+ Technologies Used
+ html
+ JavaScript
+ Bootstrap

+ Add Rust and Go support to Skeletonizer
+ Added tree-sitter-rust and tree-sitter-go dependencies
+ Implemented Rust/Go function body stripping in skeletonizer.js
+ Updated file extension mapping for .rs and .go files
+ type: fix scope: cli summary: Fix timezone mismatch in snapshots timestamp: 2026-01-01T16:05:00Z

----

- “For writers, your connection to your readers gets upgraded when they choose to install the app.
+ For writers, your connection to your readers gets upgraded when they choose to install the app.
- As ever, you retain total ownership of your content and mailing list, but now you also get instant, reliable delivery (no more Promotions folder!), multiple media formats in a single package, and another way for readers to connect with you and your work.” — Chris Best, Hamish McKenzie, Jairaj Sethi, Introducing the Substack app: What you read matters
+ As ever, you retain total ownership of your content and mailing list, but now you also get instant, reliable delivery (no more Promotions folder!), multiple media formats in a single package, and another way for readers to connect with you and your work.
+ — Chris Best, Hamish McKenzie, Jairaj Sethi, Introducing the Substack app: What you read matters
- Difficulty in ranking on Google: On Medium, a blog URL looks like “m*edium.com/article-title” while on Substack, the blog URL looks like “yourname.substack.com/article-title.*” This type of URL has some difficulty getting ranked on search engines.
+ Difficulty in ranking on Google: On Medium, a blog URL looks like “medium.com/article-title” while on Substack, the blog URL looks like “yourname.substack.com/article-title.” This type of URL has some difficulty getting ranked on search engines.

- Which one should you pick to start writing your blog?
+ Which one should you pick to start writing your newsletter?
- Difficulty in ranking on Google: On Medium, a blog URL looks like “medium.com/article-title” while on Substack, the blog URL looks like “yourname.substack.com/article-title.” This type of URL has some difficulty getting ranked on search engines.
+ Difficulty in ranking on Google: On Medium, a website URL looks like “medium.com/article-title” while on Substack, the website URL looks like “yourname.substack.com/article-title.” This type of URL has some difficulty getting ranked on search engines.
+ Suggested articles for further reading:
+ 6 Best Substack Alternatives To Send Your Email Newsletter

----

§ **Assigned task**: Which of the lines in the listing above include "Jairaj"? Report each of them.

§ **The completed task**:
- As ever, you retain total ownership of your content and mailing list, but now you also get instant, reliable delivery (no more Promotions folder!), multiple media formats in a single package, and another way for readers to connect with you and your work.” — Chris Best, Hamish McKenzie, Jairaj Sethi, Introducing the Substack app: What you read matters
+ — Chris Best, Hamish McKenzie, Jairaj Sethi, Introducing the Substack app: What you read matters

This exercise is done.